Hassani observes that quantum physics has always attracted those with an interest in New Age spirituality, especially since the “rush of gurus” to the West in the 1960s. The injection of Eastern thought into Western philosophy, and the fascination with occultism in the West, had much to do with this rush, as well as the inherent “weirdness of quantum physics.” Many of the founders of quantum physics, like Schrödinger, Bohr, and Heisenberg, encouraged this association by publicly linking their work to various versions of mysticism. But this is a “false marriage,” as the author spiritedly avers, one entirely based upon a rank miscomprehension of physics, a disingenuous sophistry, or both. Much of the alleged similarity between pop spirituality and quantum physics is the result of an astonishingly shallow analogy of the kind one finds in popular books like Deepak Chopra’s Quantum Healing. “They put a mystical statement next to a similar-sounding statement about science—or a quotation by a mystic scientist—and argue that the similarity of those statements implies the parallel between the contents.” The author explains that the stakes of these mischaracterizations are not purely theoretical: An unsuspecting public has been taken in by useless dietary supplements and ineffective alternative medical treatments as a consequence of this ignorance. Hassani impressively charts the principal mistakes made by the spiritual teachers looking for legitimacy via a connection to modern science, an undertaking that requires him to discuss quantum physics in some detail and with great clarity.
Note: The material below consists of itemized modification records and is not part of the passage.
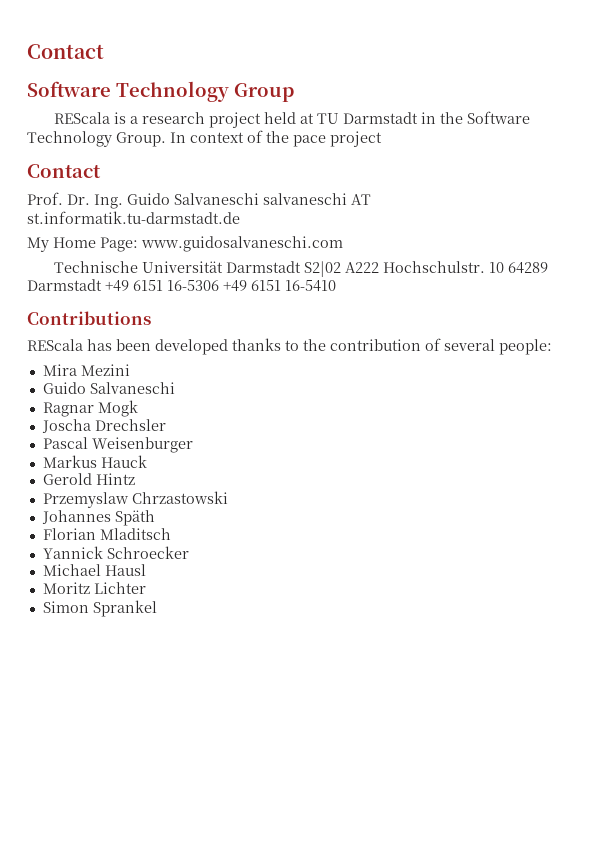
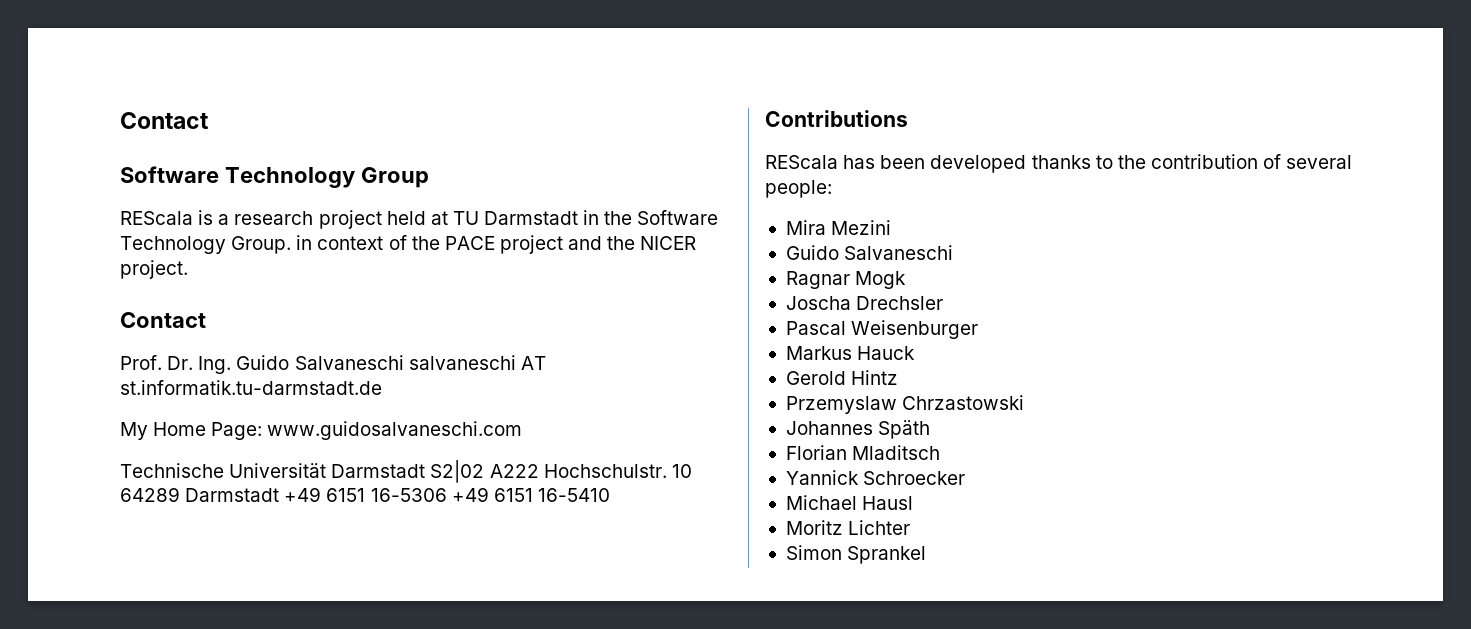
[170,132,186,143] In -> [296,235,313,250] in
[293,131,382,147] pace project -> [444,235,697,254] [120,260,188,279] PACE project and the NICER project.

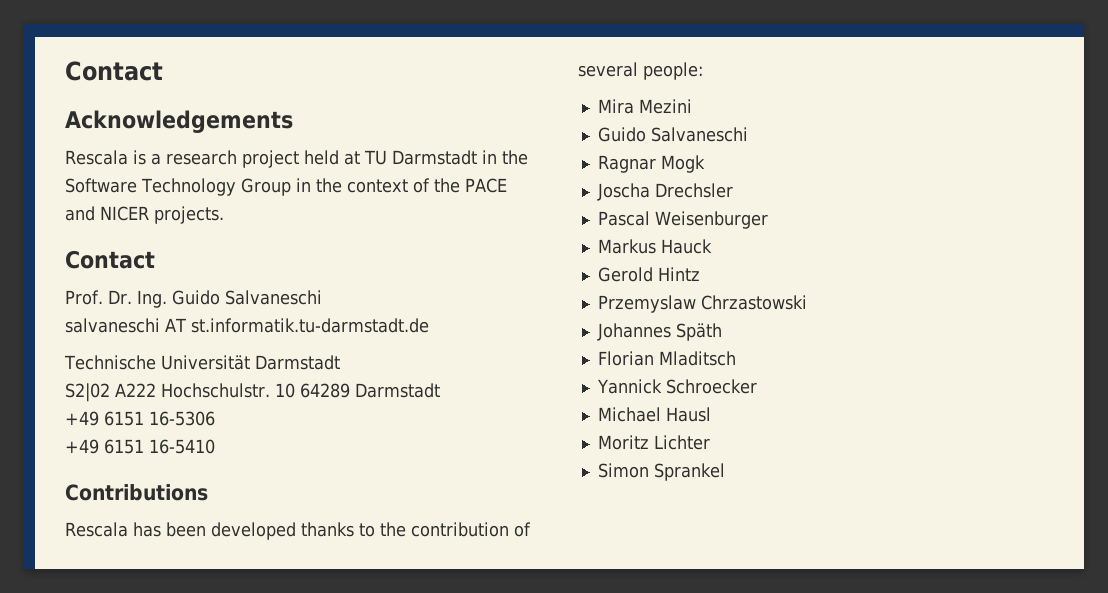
[120,112,209,129] [120,166,429,188] [120,211,193,225] Contact // Software Technology Group // REScala -> [65,61,163,81] [65,110,293,133] [65,150,128,165] Contact // Acknowledgements // Rescala
[231,235,313,254] Group. in -> [240,178,342,196] Group in the
[499,235,697,254] [120,260,188,279] project and the NICER project. -> [65,206,224,224] and NICER projects.
(404, 362) none -> (322, 297) //
[120,421,523,440] // My Home Page: www.guidosalvaneschi.com -> (429, 325) none
(426, 471) none -> (340, 362) //
(280, 495) none -> (440, 390) //
(447, 495) none -> (215, 418) //
[765,155,838,169] REScala -> [65,522,128,537] Rescala

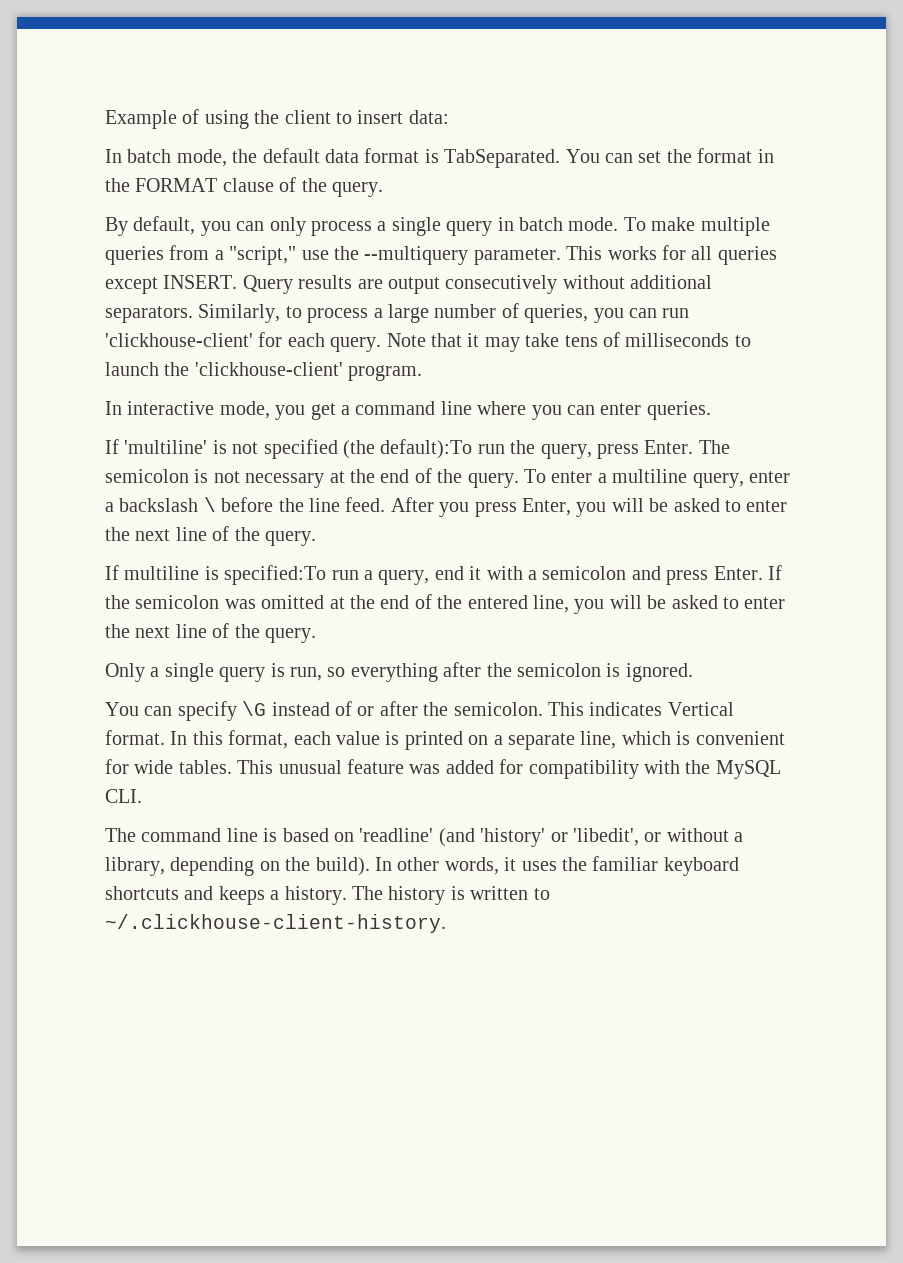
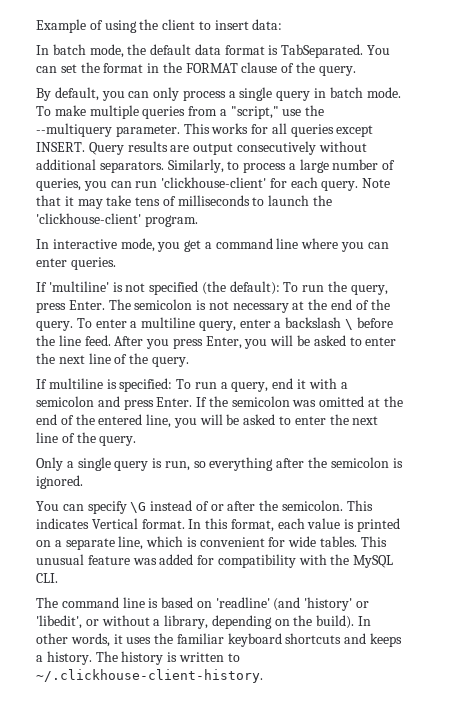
[380,439,473,459] default):To -> [229,281,299,295] default): To
[224,565,327,585] specified:To -> [119,378,192,392] specified: To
He’s a touch out of his depth when he attempts to link his thesis more broadly to the history of Western philosophy—it is indefensible to assert that Augustine’s effort to link Christianity with Platonism is the same as what “New Age gurus are doing with Eastern theology and quantum physics.” Still, this is a rigorously researched and well-argued book that should be read by anyone interested in the commandeering of science by pseudoscience.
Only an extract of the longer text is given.